▶ _TASK PROMPT_
Check the lines of the listing below for the word "再悄悄溜出来", and state only how many have it.

▶ _MATERIAL TO PROCESS_

____________

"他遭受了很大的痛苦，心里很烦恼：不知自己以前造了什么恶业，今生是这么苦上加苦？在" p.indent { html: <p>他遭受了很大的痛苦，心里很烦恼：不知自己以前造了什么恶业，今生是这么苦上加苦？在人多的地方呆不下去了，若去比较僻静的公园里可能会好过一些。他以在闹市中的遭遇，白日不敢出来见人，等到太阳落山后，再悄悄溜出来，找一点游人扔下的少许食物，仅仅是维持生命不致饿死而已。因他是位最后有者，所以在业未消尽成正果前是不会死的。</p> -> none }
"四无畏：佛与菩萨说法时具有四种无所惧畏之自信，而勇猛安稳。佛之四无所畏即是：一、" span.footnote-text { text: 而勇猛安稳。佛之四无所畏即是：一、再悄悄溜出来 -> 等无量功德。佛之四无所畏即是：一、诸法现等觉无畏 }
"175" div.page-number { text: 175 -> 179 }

____________

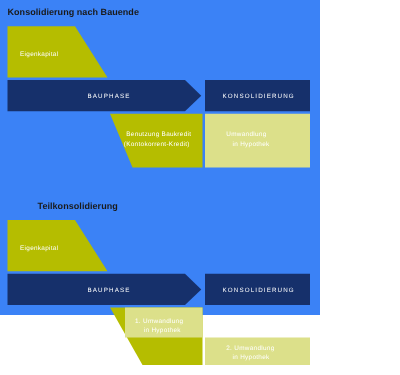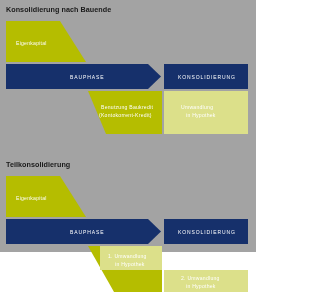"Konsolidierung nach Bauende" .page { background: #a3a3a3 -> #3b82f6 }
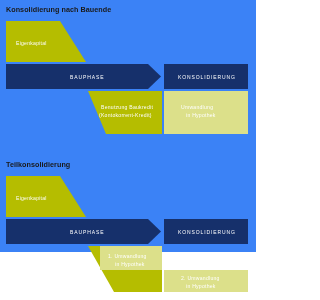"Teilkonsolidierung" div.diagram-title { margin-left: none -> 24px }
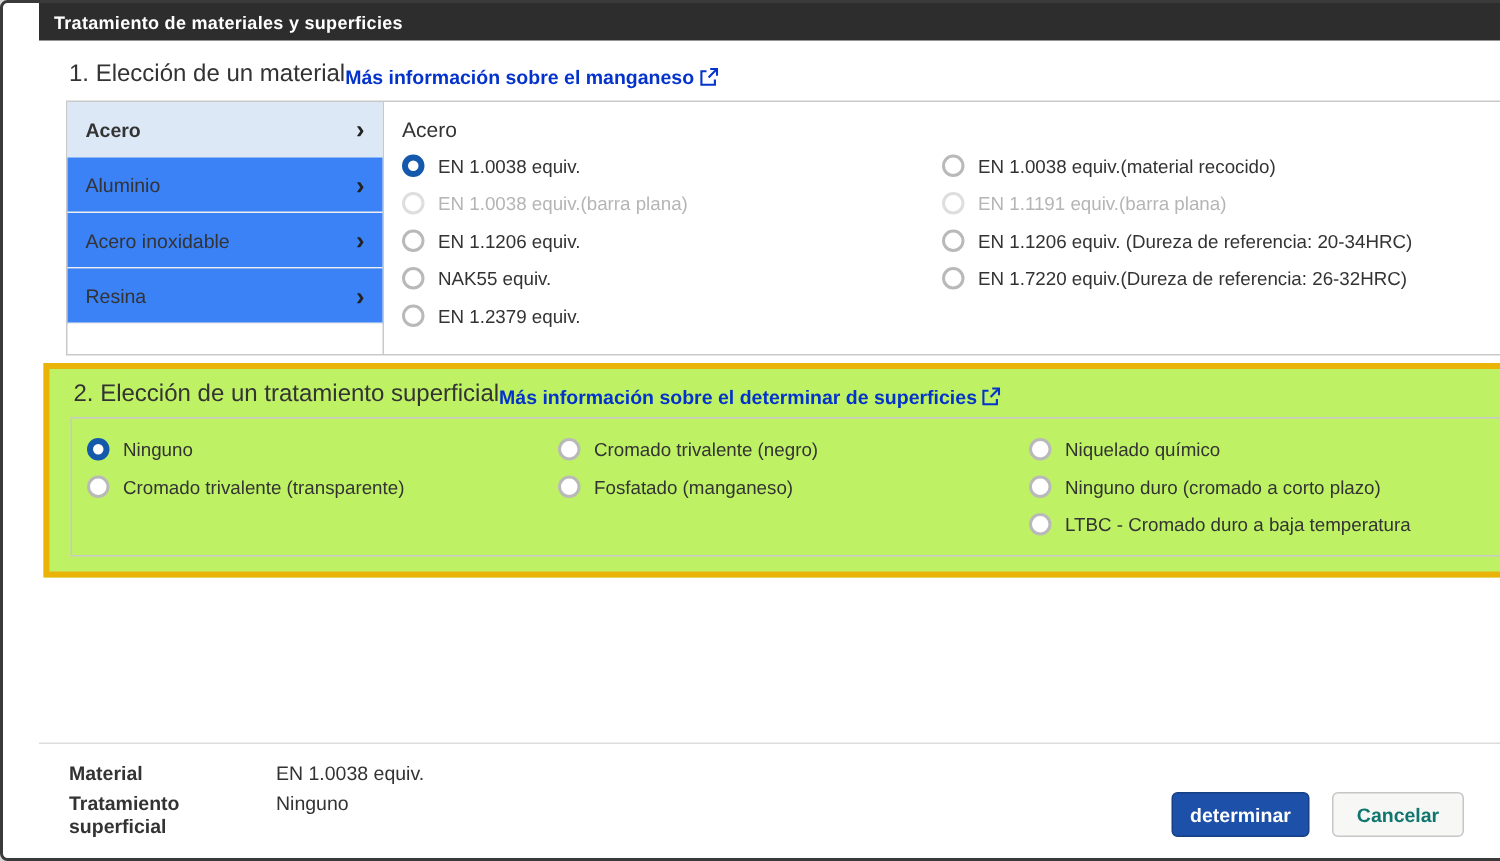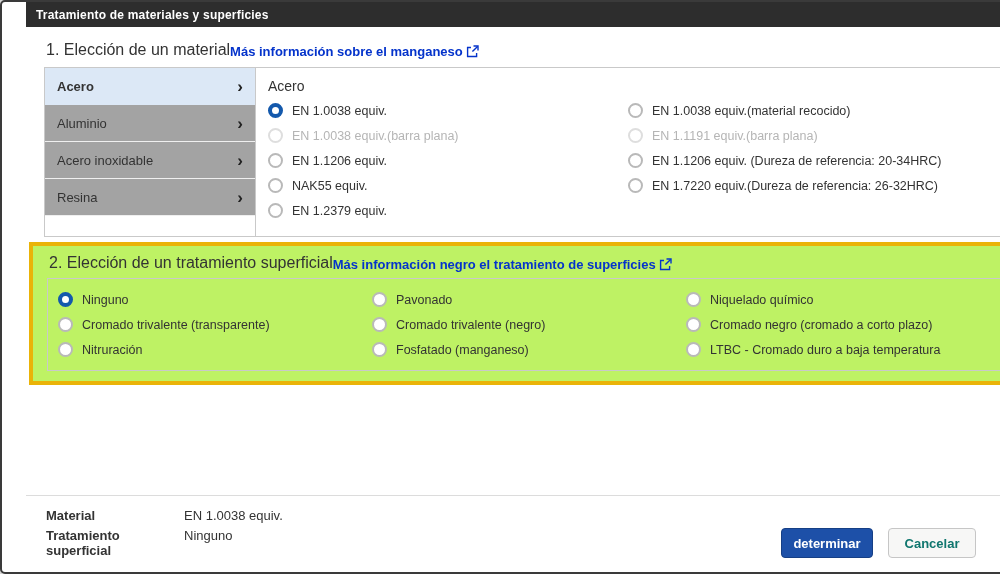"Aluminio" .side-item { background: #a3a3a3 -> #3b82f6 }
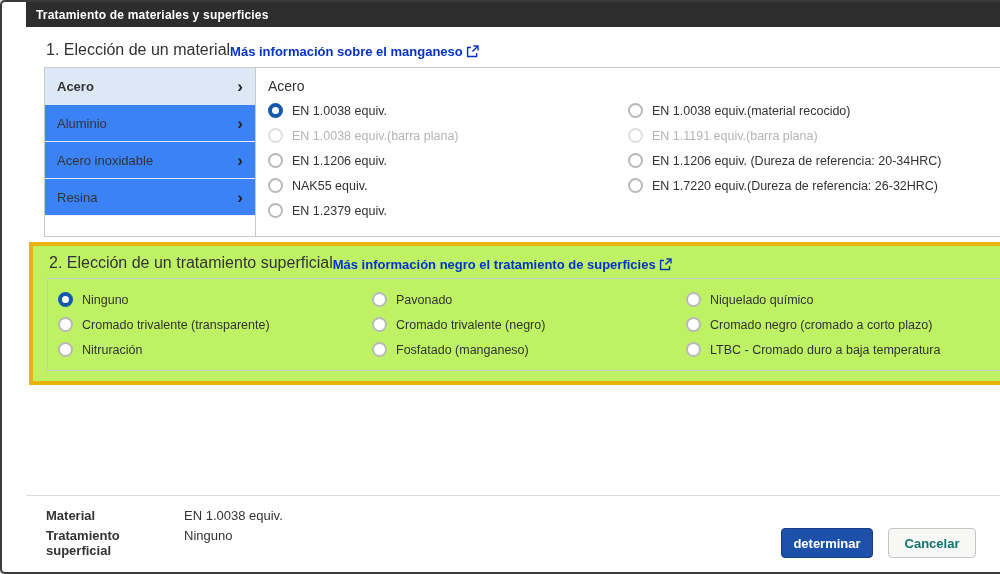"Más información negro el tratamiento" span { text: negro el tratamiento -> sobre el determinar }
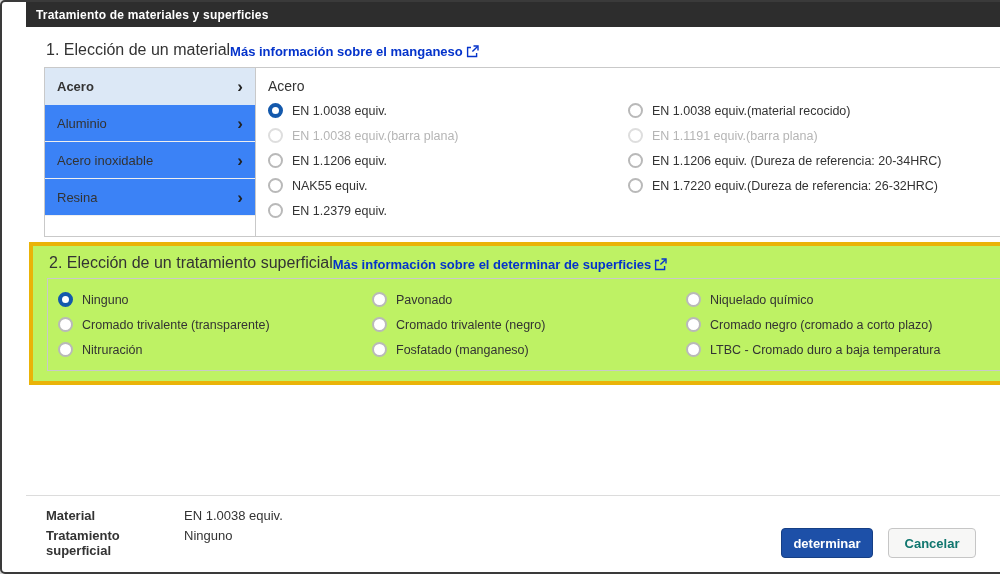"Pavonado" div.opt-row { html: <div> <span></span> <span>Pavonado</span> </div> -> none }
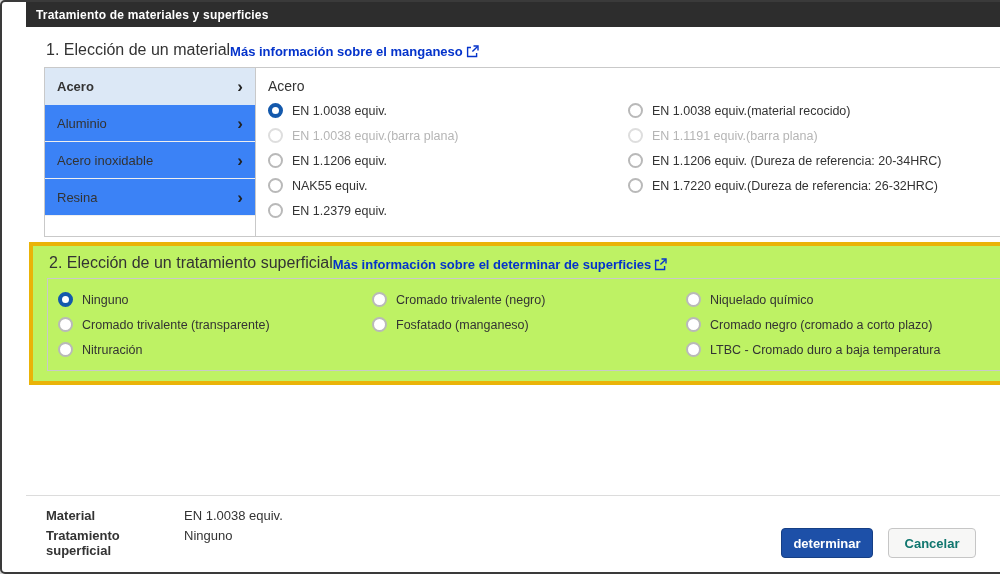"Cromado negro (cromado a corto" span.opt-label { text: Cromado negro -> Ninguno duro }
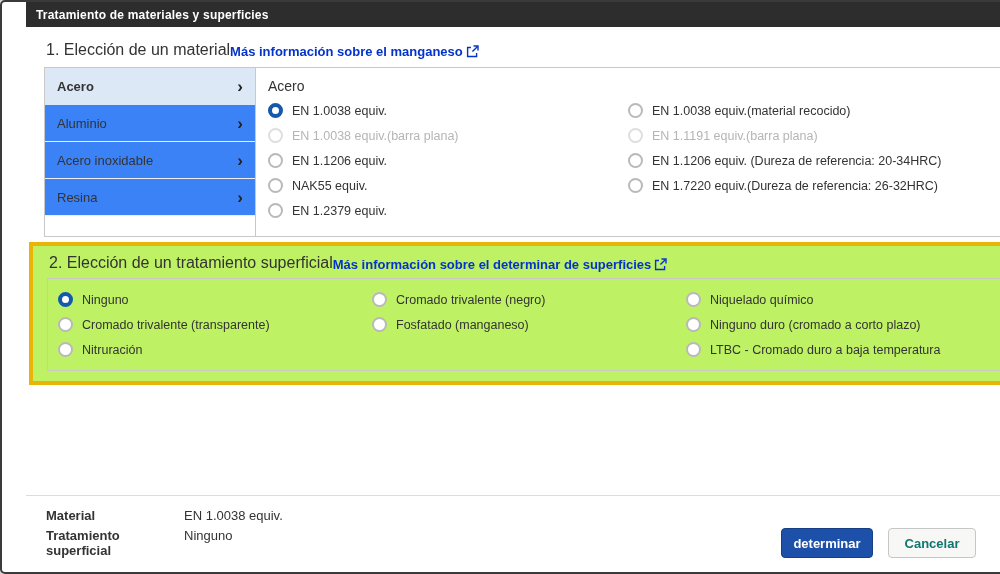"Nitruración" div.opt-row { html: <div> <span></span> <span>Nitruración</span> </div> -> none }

____________

▶ _THE ANSWER_
2